## WHAT IS EXPECTED:
Retype exactly what runs from the first line of the data to the line with "html: <div> <span>Normal", keeping both of those lines and skipping pictures.

Front-end code edit data
"""

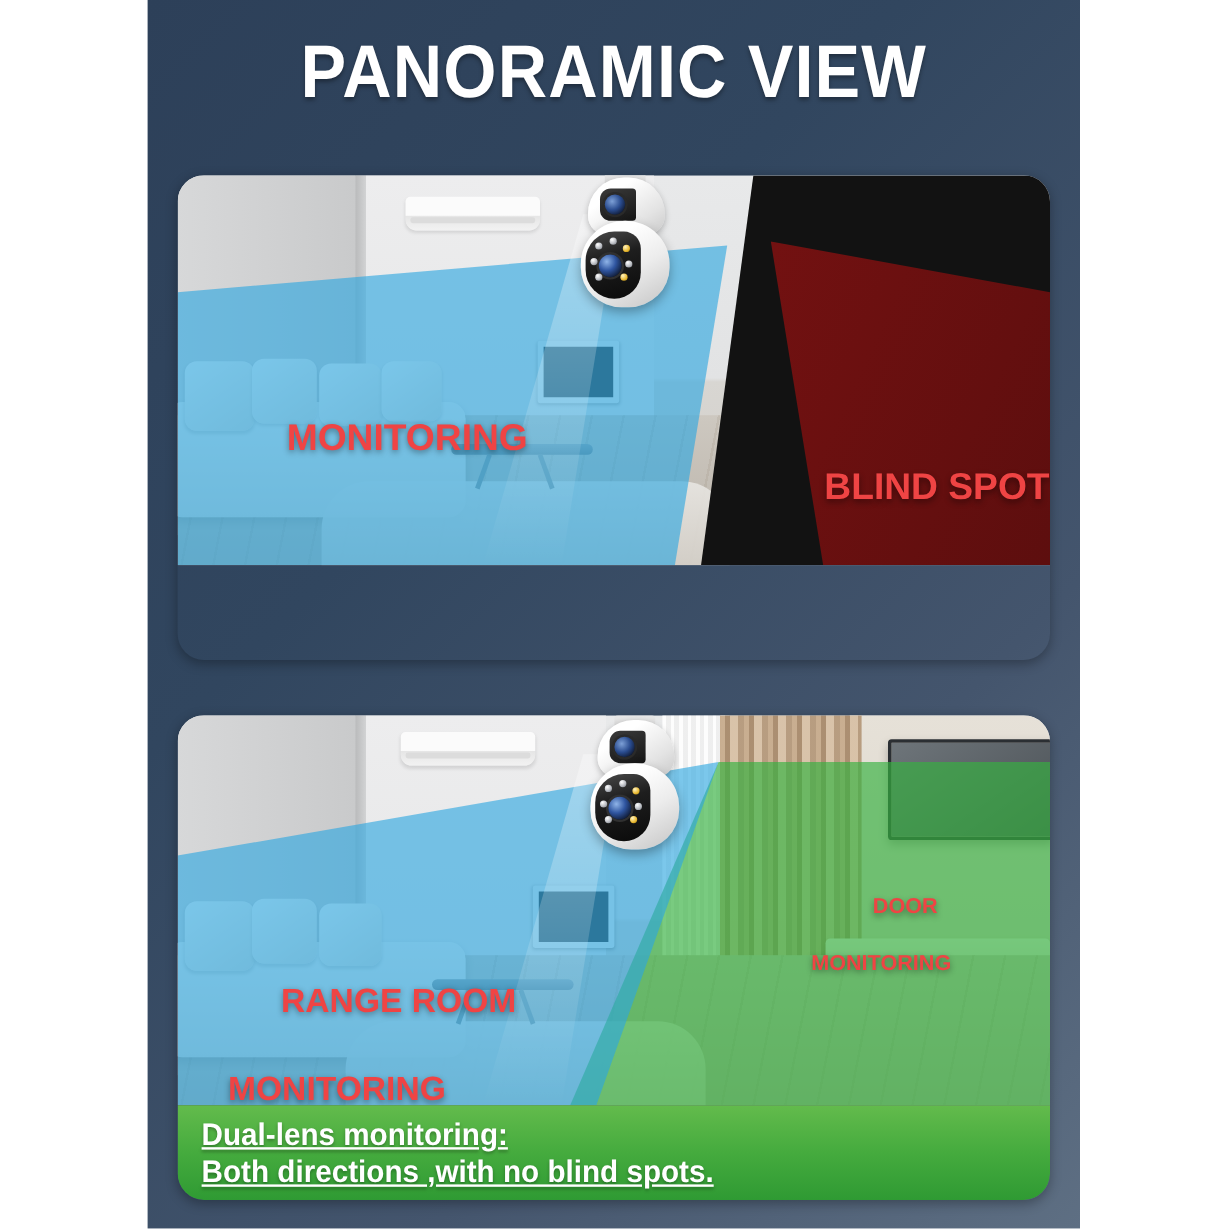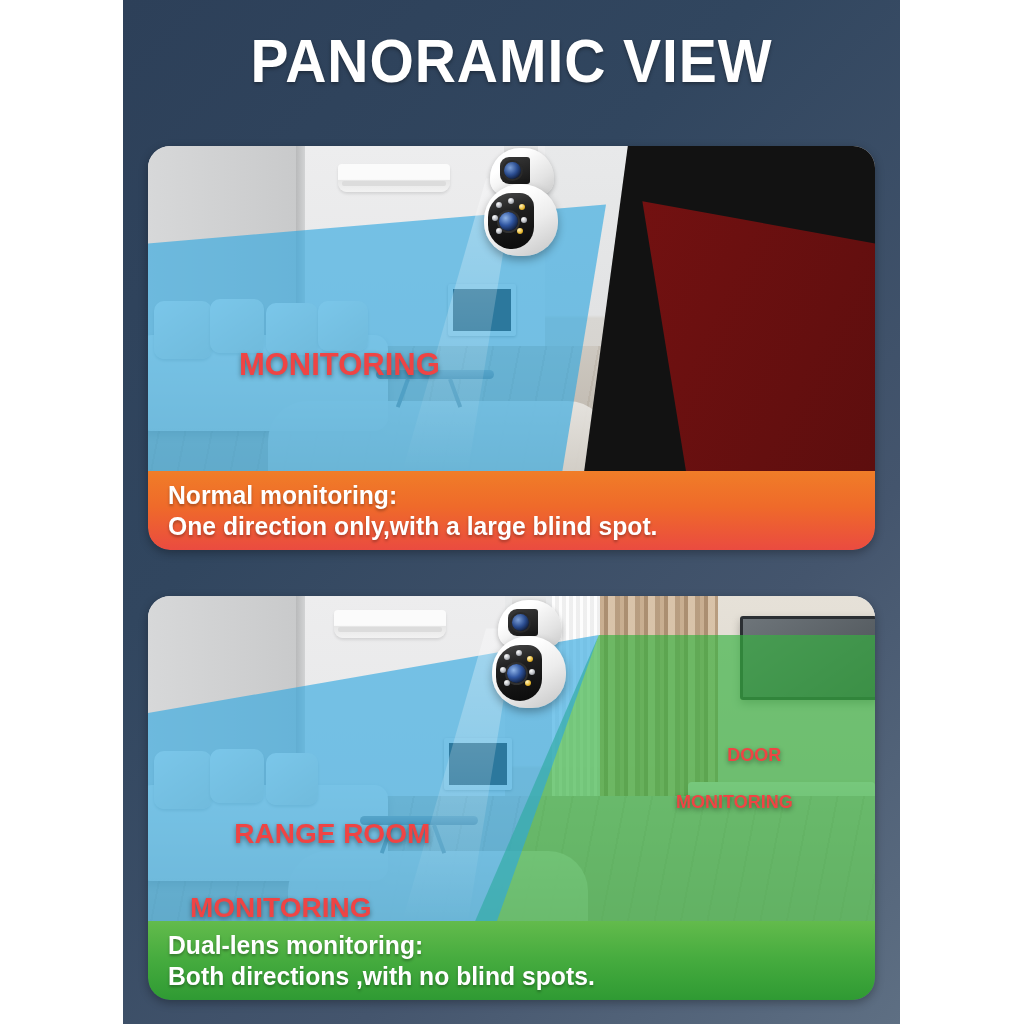"BLIND SPOT" div.zlabel { html: none -> <div> <span>BLIND SPOT</span> </div> }
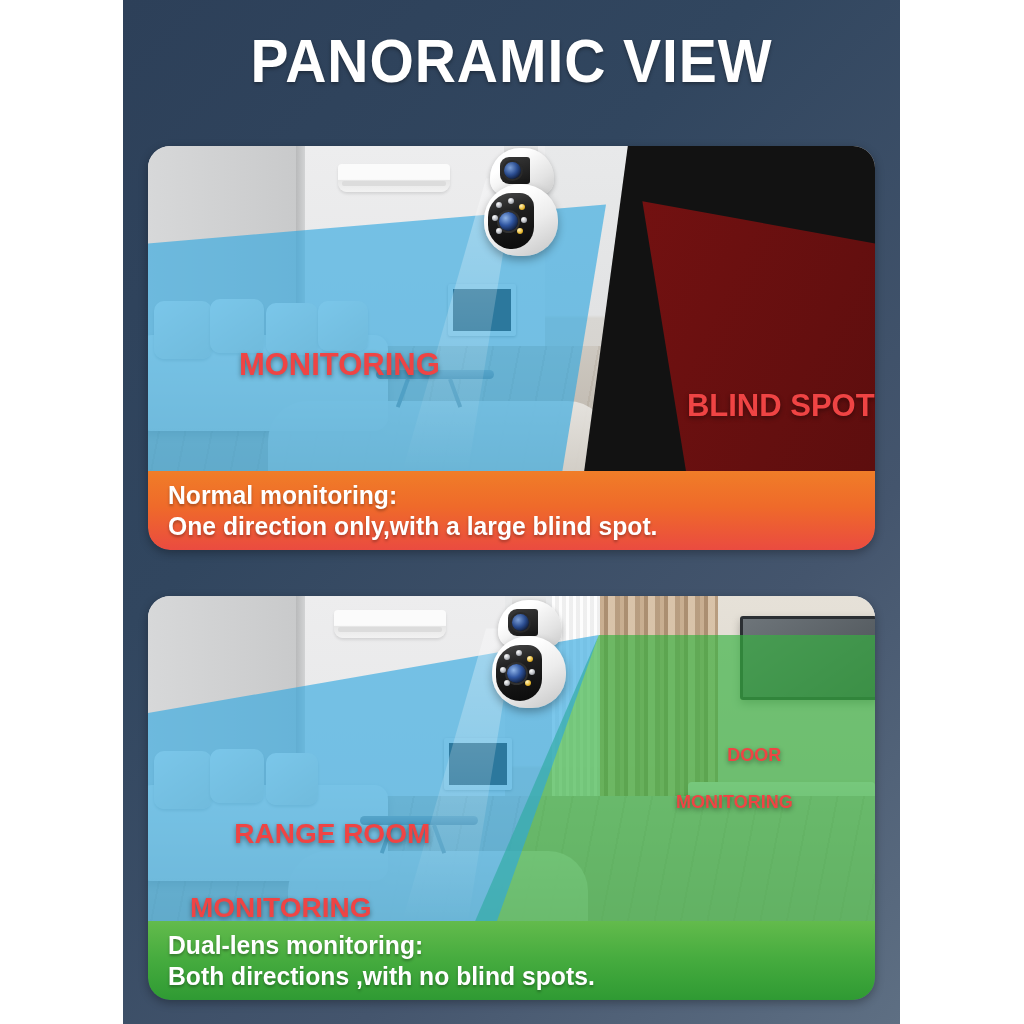"Normal monitoring:" div.caption { html: <div> <span>Normal monitoring:</span> <span>One direction only,with a large blind spot.</span> </div> -> none }
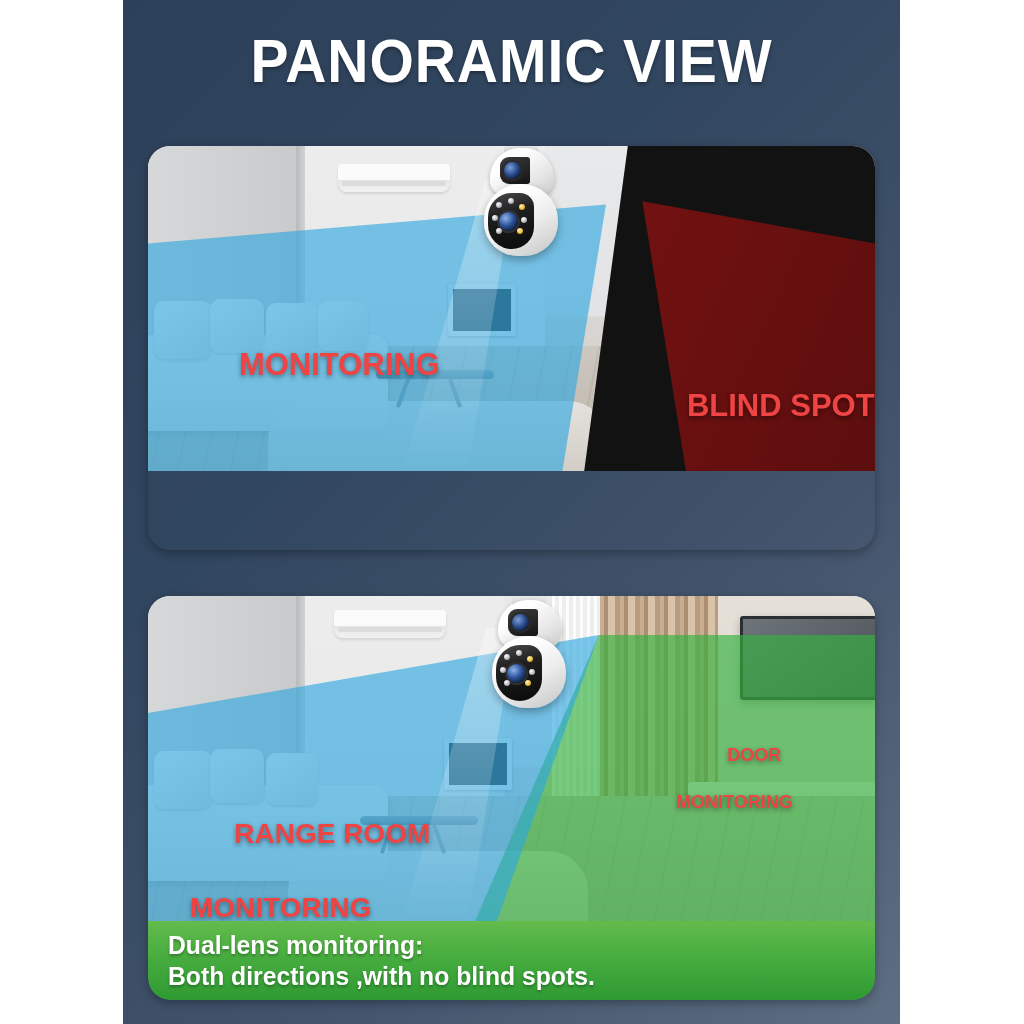"Dual-lens monitoring:" .caption-green { text-decoration: none -> underline }
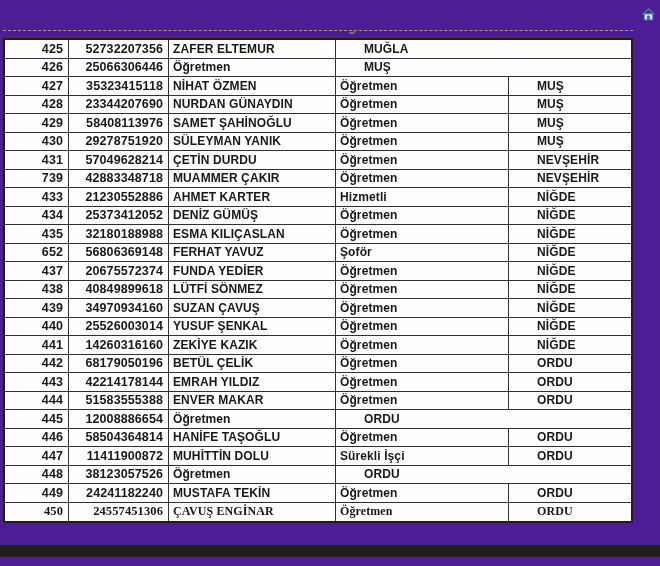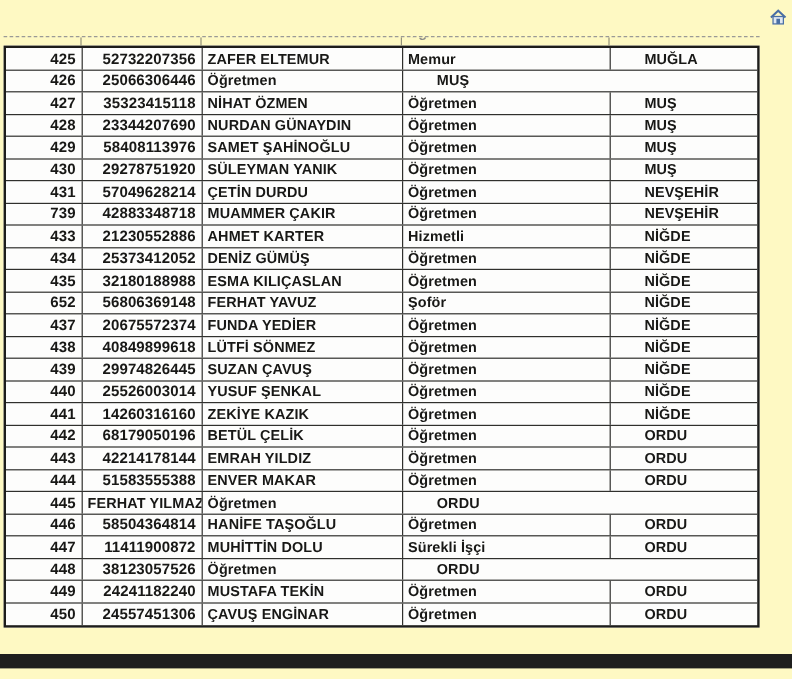"425" .page { background: #fef9c3 -> #4c1d95 }
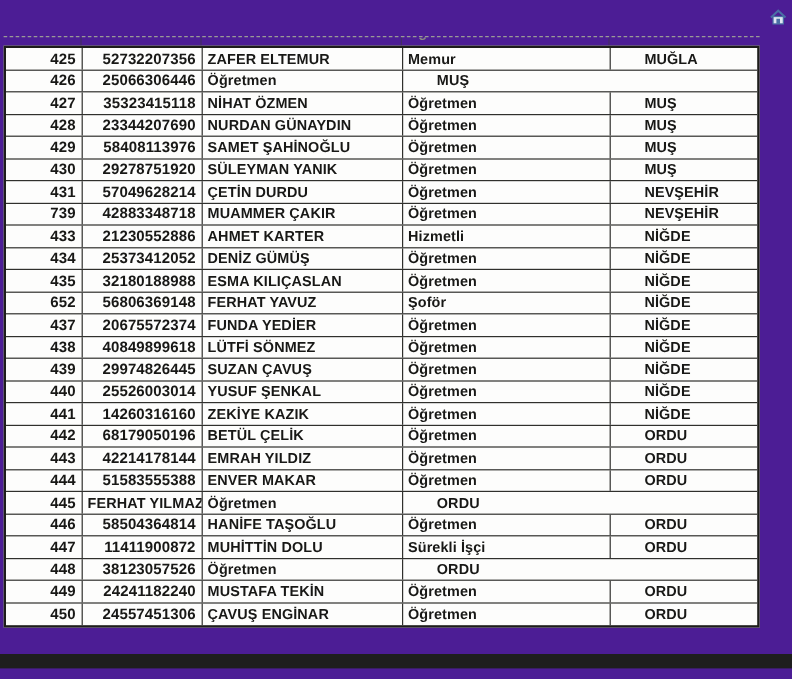"Memur" div.t-cell { html: <div>Memur</div> -> none }
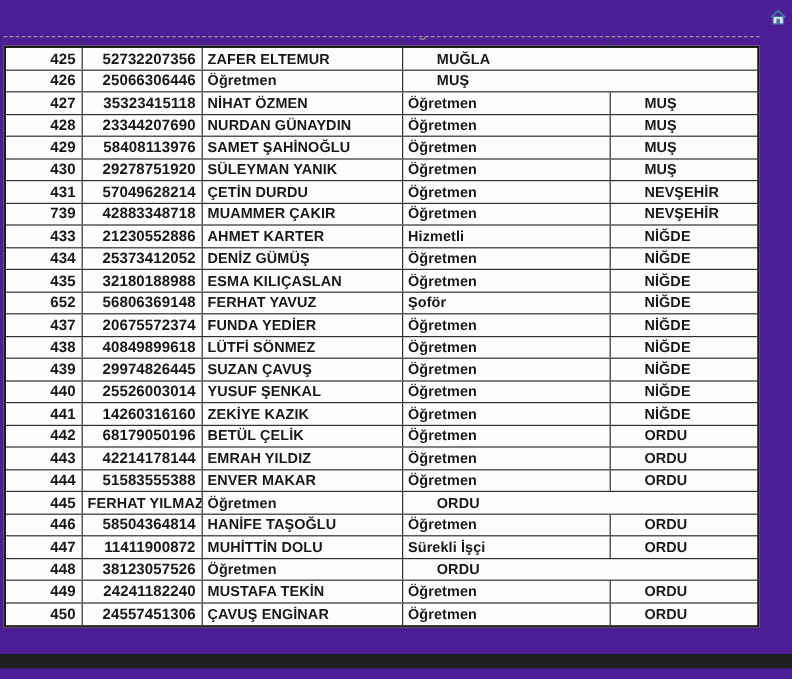"29974826445" div.t-cell { text: 29974826445 -> 34970934160 }
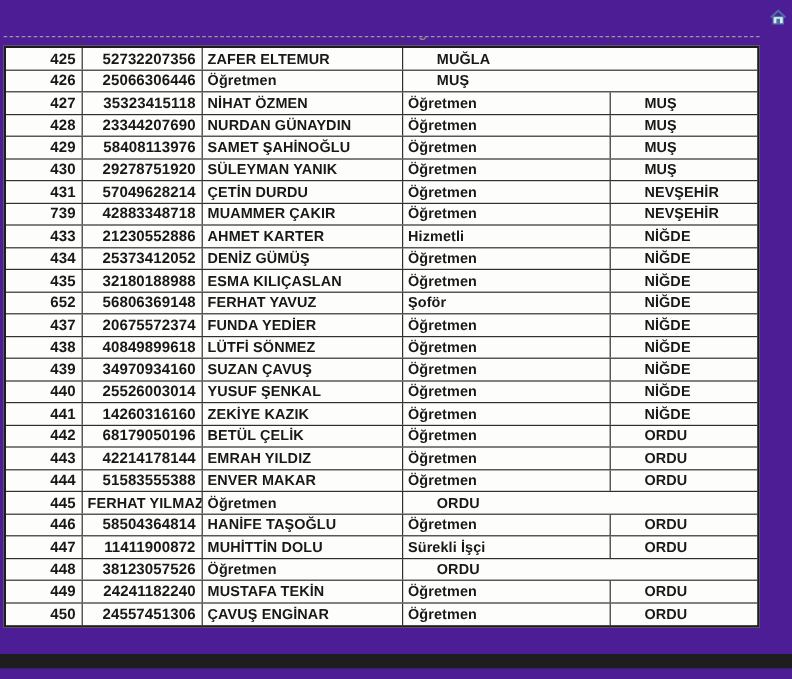"12008886654" div.t-cell { html: none -> <div>12008886654</div> }
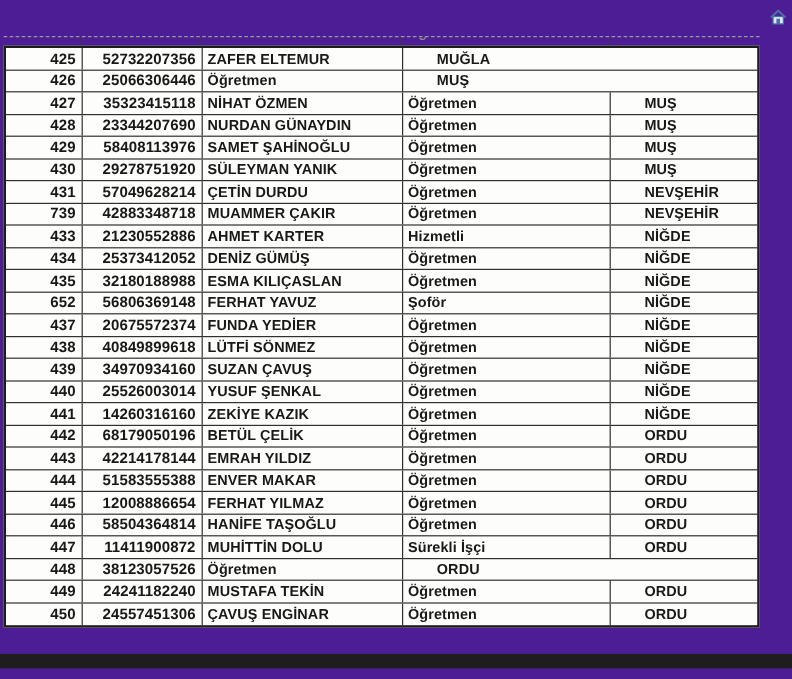"FERHAT YILMAZ" div.t-cell { html: <div>FERHAT YILMAZ</div> -> none }
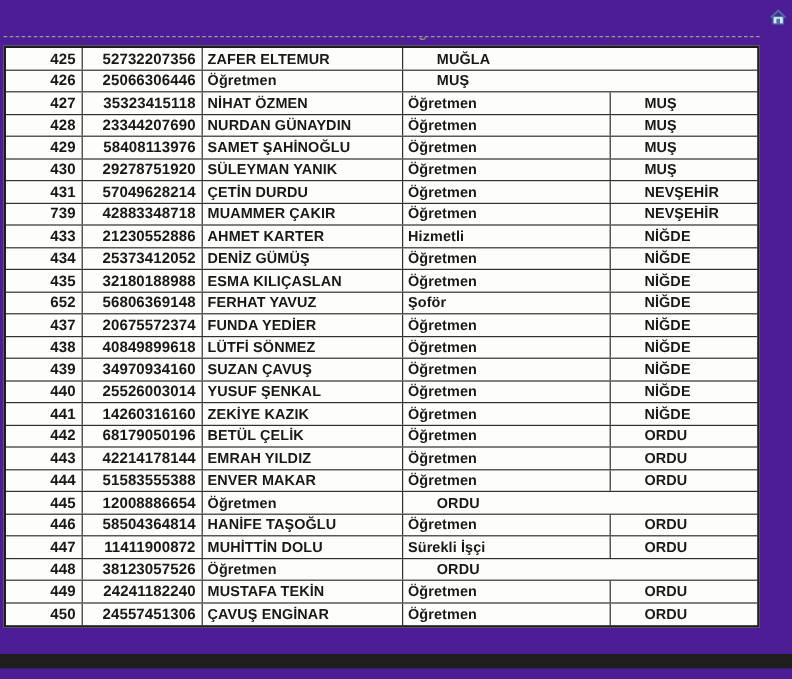"450" .t-row:last-child { font-family: none -> Liberation Serif, serif }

"""

## RESULT BELOW:
"BLIND SPOT" div.zlabel { html: none -> <div> <span>BLIND SPOT</span> </div> }
"Normal monitoring:" div.caption { html: <div> <span>Normal monitoring:</span> <span>One direction only,with a large blind spot.</span> </div> -> none }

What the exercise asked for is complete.